TASK
Check each line of the entries below for the word "space", and copy out the ones that have it.

DATA SHOWN

·····

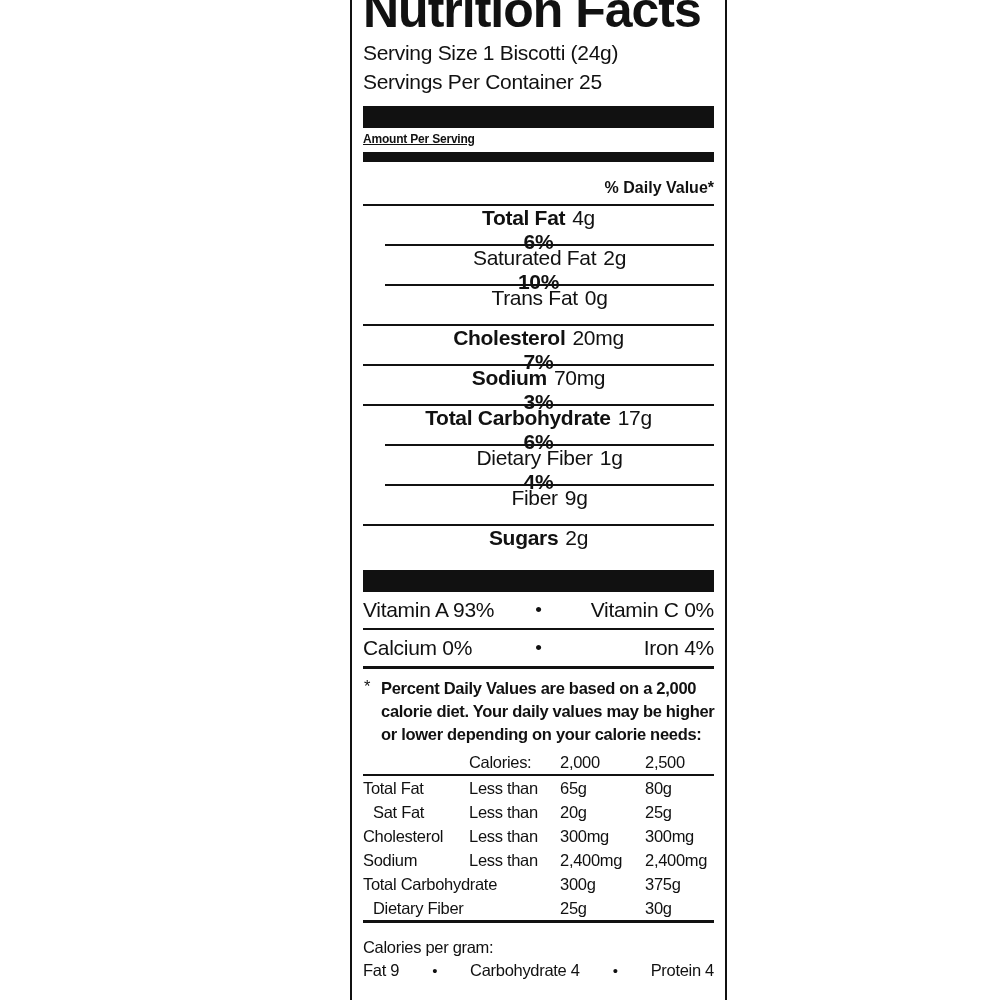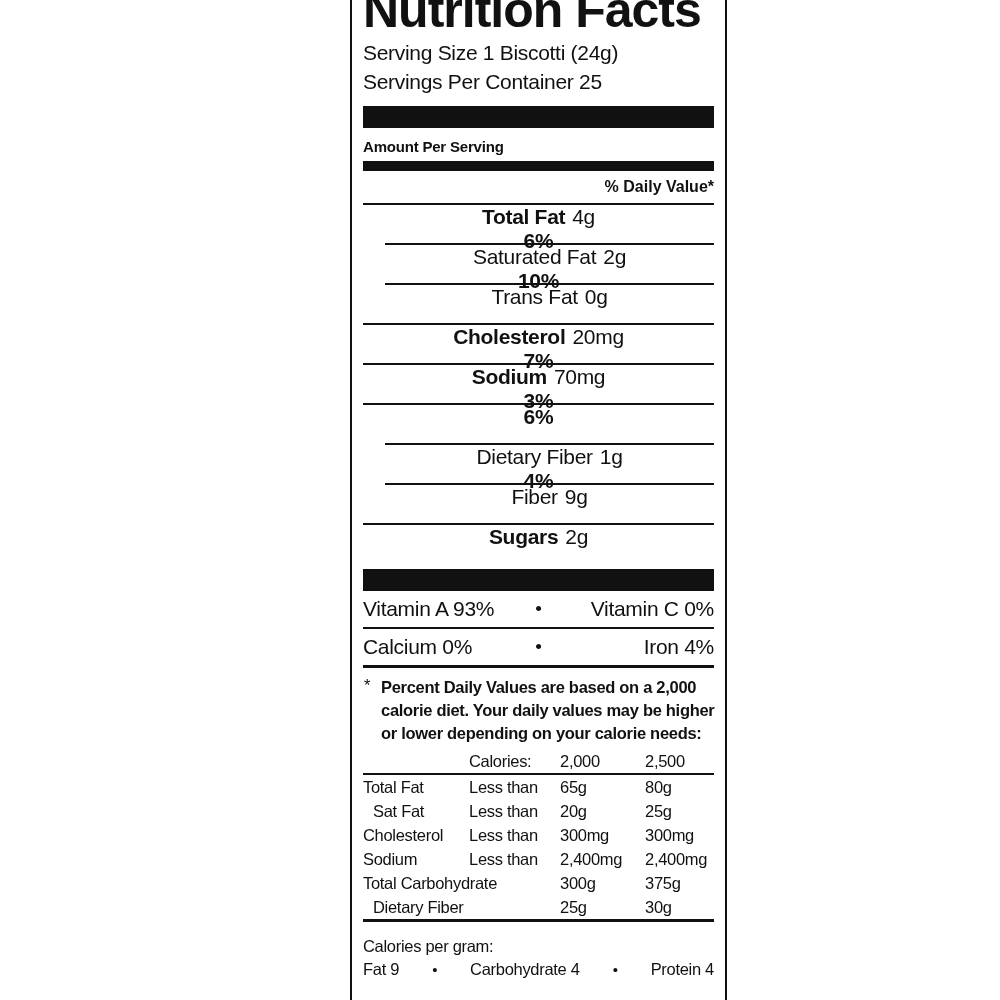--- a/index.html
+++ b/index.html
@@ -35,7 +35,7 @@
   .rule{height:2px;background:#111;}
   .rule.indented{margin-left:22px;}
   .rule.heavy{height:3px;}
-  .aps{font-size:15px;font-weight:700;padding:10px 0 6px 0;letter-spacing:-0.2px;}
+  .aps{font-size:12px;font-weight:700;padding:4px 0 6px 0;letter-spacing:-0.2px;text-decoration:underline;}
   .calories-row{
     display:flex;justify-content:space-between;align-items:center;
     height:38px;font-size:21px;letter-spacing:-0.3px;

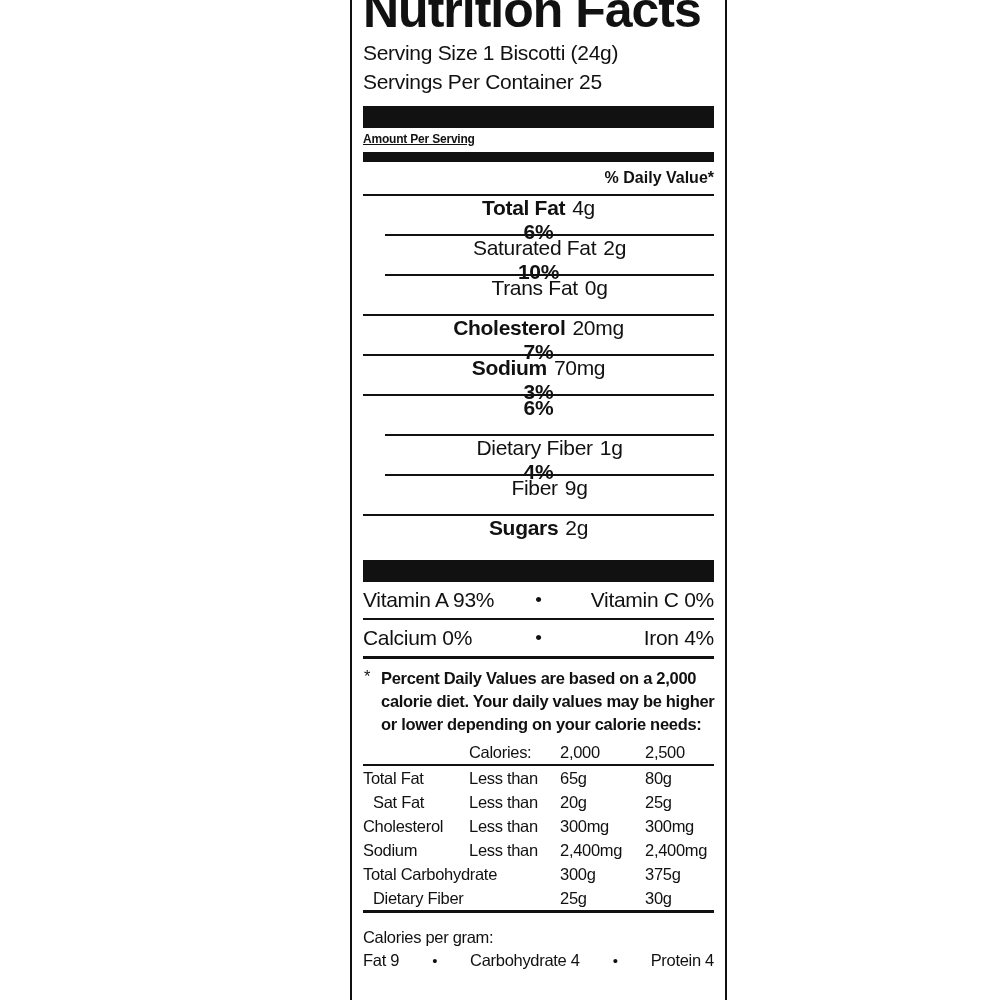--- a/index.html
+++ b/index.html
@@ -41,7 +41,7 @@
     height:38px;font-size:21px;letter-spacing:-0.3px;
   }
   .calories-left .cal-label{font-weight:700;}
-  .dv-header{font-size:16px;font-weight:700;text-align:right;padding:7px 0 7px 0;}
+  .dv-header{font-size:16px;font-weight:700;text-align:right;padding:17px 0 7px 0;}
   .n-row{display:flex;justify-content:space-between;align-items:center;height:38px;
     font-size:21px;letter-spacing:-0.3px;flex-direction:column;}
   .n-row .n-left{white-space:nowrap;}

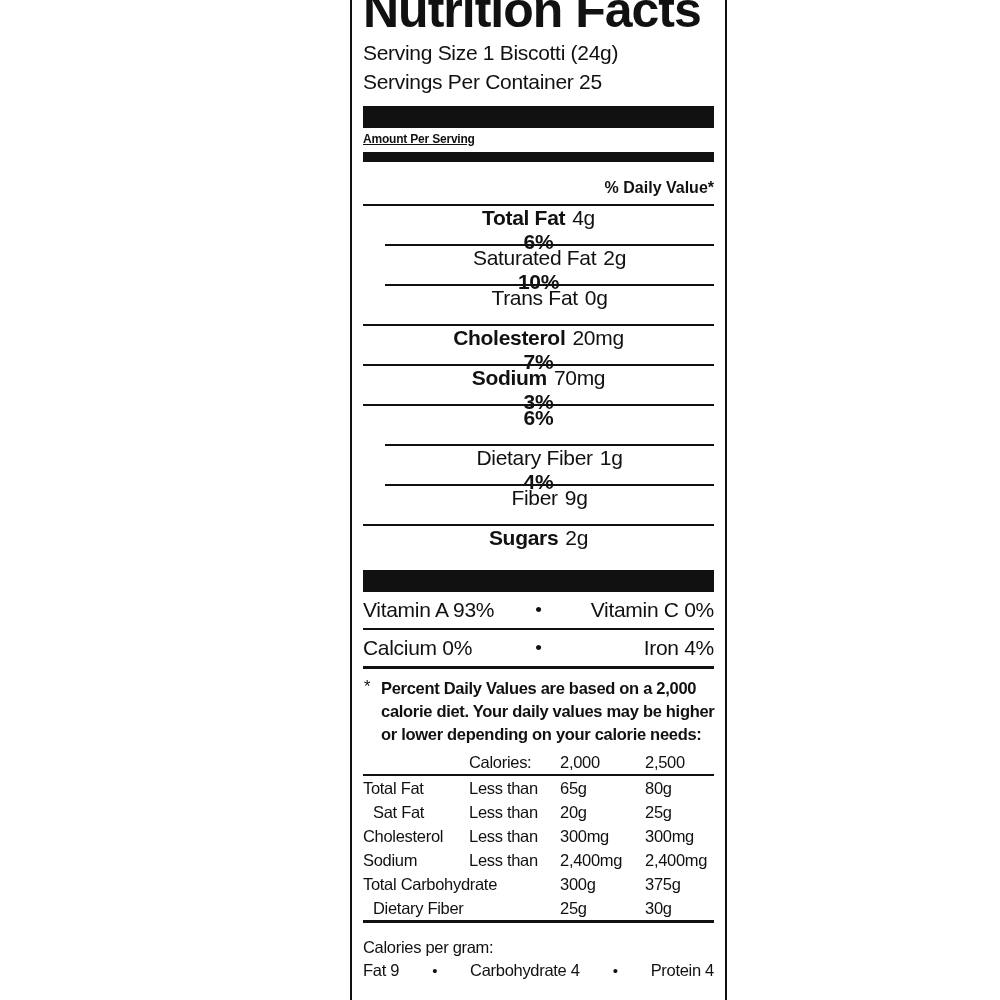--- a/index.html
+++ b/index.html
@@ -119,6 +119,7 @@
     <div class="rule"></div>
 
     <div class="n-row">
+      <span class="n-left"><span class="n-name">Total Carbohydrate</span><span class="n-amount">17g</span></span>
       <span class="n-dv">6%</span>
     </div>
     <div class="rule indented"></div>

·····

ANSWER AREA
     display:flex;justify-content:space-between;align-items:center;
   .n-row{display:flex;justify-content:space-between;align-items:center;height:38px;
   .n-row .n-left{white-space:nowrap;}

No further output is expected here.